How to use case_feature option properly?

Hello!

I have some questions about using case_feature option.
I put -case_feature and -segment_case options when I tokenized and trained data.

These are my scripts:

th tools/tokenize.lua -case_feature true -segment_case true < data/en_train.txt > data/output_en.tok.txt

th train.lua -data data/data-train.t7 -save_model model -gpuid 1 2 -layers 8 -rnn_size 1000 -tok_src_case_feature true -tok_src_segment_case true  > log.txt

th tools/rest_translation_server.lua -model model_checkpoint.t7 -host xxx -port xxxx -case_feature true -segment_case true -replace_unk_tagged -gpuid 2

My first question is that I have to put -case_feature and -segment_case options together?
What’s the differences if I put only -case_feature option without -segment_case option?

Also I got an error when requested to this server.

500 Internal Server Error - Error in application: tools/rest_translation_server.lua:99: unicode error in line ./tools/utils/case.lua:83: assertion failed!
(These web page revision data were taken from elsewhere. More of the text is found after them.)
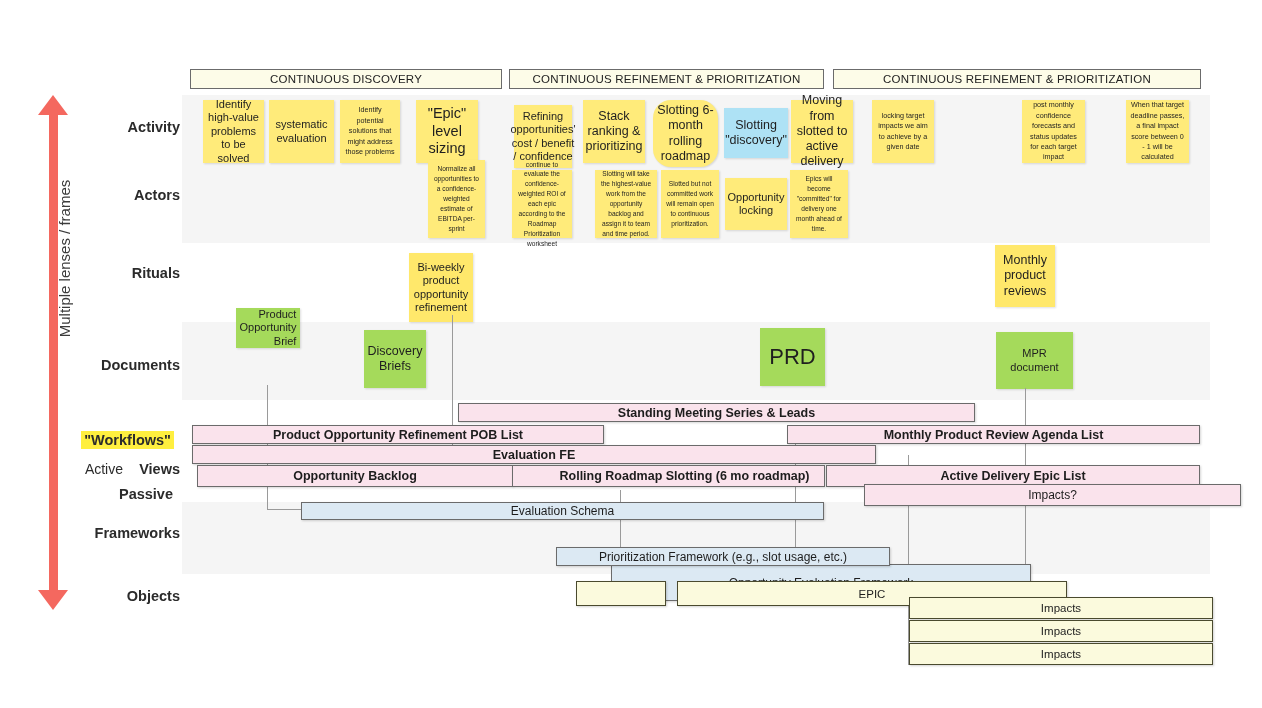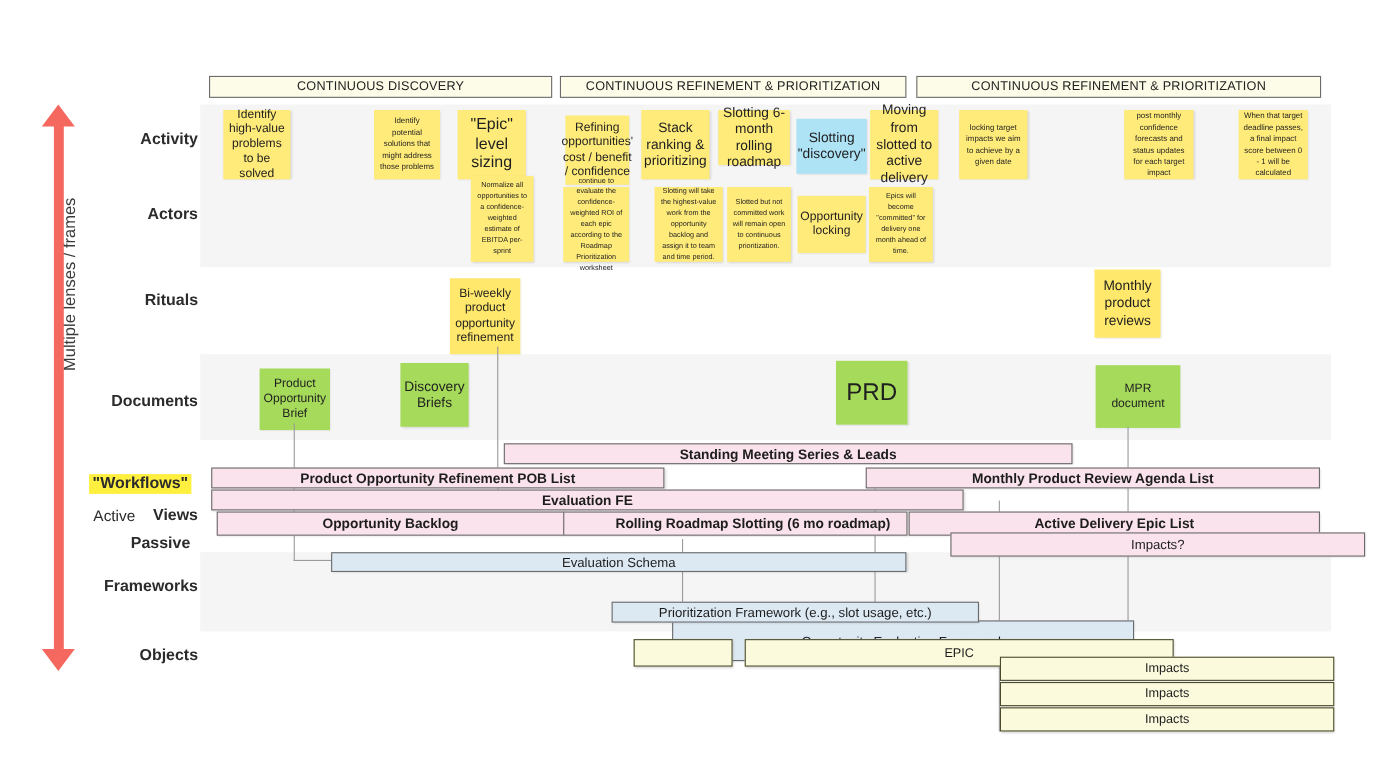--- a/index.html
+++ b/index.html
@@ -160,44 +160,45 @@
   <div class="row-label" style="top:486px;right:1089px;">Passive</div>
 
   <div class="row-label" style="top:525px;">Frameworks</div>
   <div class="row-label" style="top:588px;">Objects</div>
 
   <div class="phase" style="left:190px;top:69px;width:312px;height:20px;">CONTINUOUS DISCOVERY</div>
   <div class="phase" style="left:509px;top:69px;width:315px;height:20px;">CONTINUOUS REFINEMENT &amp; PRIORITIZATION</div>
   <div class="phase" style="left:833px;top:69px;width:368px;height:20px;">CONTINUOUS REFINEMENT &amp; PRIORITIZATION</div>
 
   <div class="note yellow med" style="left:203px;top:100px;width:61px;height:63px;">Identify high-value problems to be solved</div>
+  <div class="note yellow med" style="left:269px;top:100px;width:65px;height:63px;">systematic evaluation</div>
   <div class="note yellow small" style="left:340px;top:100px;width:60px;height:63px;">Identify potential solutions that might address those problems</div>
   <div class="note yellow big" style="left:416px;top:100px;width:62px;height:63px;">"Epic" level sizing</div>
 
   <div class="note yellow med" style="left:514px;top:105px;width:58px;height:63px;">Refining opportunities' cost / benefit / confidence</div>
   <div class="note yellow big" style="left:583px;top:100px;width:62px;height:63px;font-size:12.5px;">Stack ranking &amp; prioritizing</div>
-  <div class="note yellow big" style="left:653px;top:100px;width:65px;height:50px;font-size:12.5px;">Slotting 6-month rolling roadmap</div>
+  <div class="note yellow big" style="left:653px;top:100px;width:65px;height:67px;font-size:12.5px;border-radius:18px;">Slotting 6-month rolling roadmap</div>
   <div class="note blue big" style="left:724px;top:108px;width:64px;height:50px;font-size:12.5px;">Slotting "discovery"</div>
   <div class="note yellow big" style="left:791px;top:100px;width:62px;height:63px;font-size:12.5px;">Moving from slotted to active delivery</div>
 
   <div class="note yellow small" style="left:872px;top:100px;width:62px;height:63px;">locking target impacts we aim to achieve by a given date</div>
   <div class="note yellow small" style="left:1022px;top:100px;width:63px;height:63px;">post monthly confidence forecasts and status updates for each target impact</div>
   <div class="note yellow small" style="left:1126px;top:100px;width:63px;height:63px;">When that target deadline passes, a final impact score between 0 - 1 will be calculated</div>
 
   <div class="note yellow xsmall" style="left:428px;top:160px;width:57px;height:78px;">Normalize all opportunities to a confidence-weighted estimate of EBITDA per-sprint</div>
   <div class="note yellow xsmall" style="left:512px;top:170px;width:60px;height:68px;">continue to evaluate the confidence-weighted ROI of each epic according to the Roadmap Prioritization worksheet</div>
   <div class="note yellow xsmall" style="left:595px;top:170px;width:62px;height:68px;">Slotting will take the highest-value work from the opportunity backlog and assign it to team and time period.</div>
   <div class="note yellow xsmall" style="left:661px;top:170px;width:58px;height:68px;">Slotted but not committed work will remain open to continuous prioritization.</div>
   <div class="note yellow med" style="left:725px;top:178px;width:62px;height:52px;">Opportunity locking</div>
   <div class="note yellow xsmall" style="left:790px;top:170px;width:58px;height:68px;">Epics will become "committed" for delivery one month ahead of time.</div>
 
   <div class="note yellow2 med" style="left:409px;top:253px;width:64px;height:69px;">Bi-weekly product opportunity refinement</div>
   <div class="note yellow2 big" style="left:995px;top:245px;width:60px;height:62px;font-size:12.5px;">Monthly product reviews</div>
 
-  <div class="note green med" style="left:236px;top:335px;width:64px;height:56px;">Product Opportunity Brief</div>
+  <div class="note green med" style="left:236px;top:308px;width:64px;height:40px;text-align:right;">Product Opportunity Brief</div>
   <div class="note green big" style="left:364px;top:330px;width:62px;height:58px;font-size:12.5px;">Discovery Briefs</div>
   <div class="note green prd" style="left:760px;top:328px;width:65px;height:58px;">PRD</div>
   <div class="note green med" style="left:996px;top:332px;width:77px;height:57px;">MPR document</div>
 
   <div class="vline" style="left:267px;top:385px;height:125px;"></div>
   <div class="hline" style="left:267px;top:509px;width:38px;"></div>
   <div class="vline" style="left:452px;top:315px;height:145px;"></div>
   <div class="vline" style="left:1025px;top:388px;height:225px;"></div>
   <div class="vline" style="left:908px;top:455px;height:210px;"></div>
   <div class="vline" style="left:795px;top:443px;height:125px;"></div>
Please help me to fix this problem.
Thank you!

Hi,

Usually it is a good idea to also set -segment_case when using case features on the target side. It ensures that mixed cased words (e.g. WiFi) can be correctly restored. See the documentation.

Note that you should also set -joiner_annotate for the tokenization to be reversible.


Regarding the error, did you also tokenize the target text with case feature?

Additionally, you don’t have to set -tok_src_case_feature true -tok_src_segment_case true during training as your data are already tokenized.

Hi, guillaumekln!

Thank you for reply!

Actually I didn’t put -case_feature option on target side.
My source side language is English and target side is Korean which is not based on Alphabet, so I used another Tokenizer suited Korean.

Do I have to use same tokenizer for both side if i want to use -case_feature option?

The REST translation server currently expects the case feature to be used on both sides.

You can still change the code and disable case feature for the detokenization:

diff --git a/tools/rest_translation_server.lua b/tools/rest_translation_server.lua
index a53284c..f7b2be1 100644
--- a/tools/rest_translation_server.lua
+++ b/tools/rest_translation_server.lua
@@ -46,6 +46,8 @@ cmd:text("")
 cmd:option('-batch_size', 64, [[Size of each parallel batch - you should not change except if low memory.]])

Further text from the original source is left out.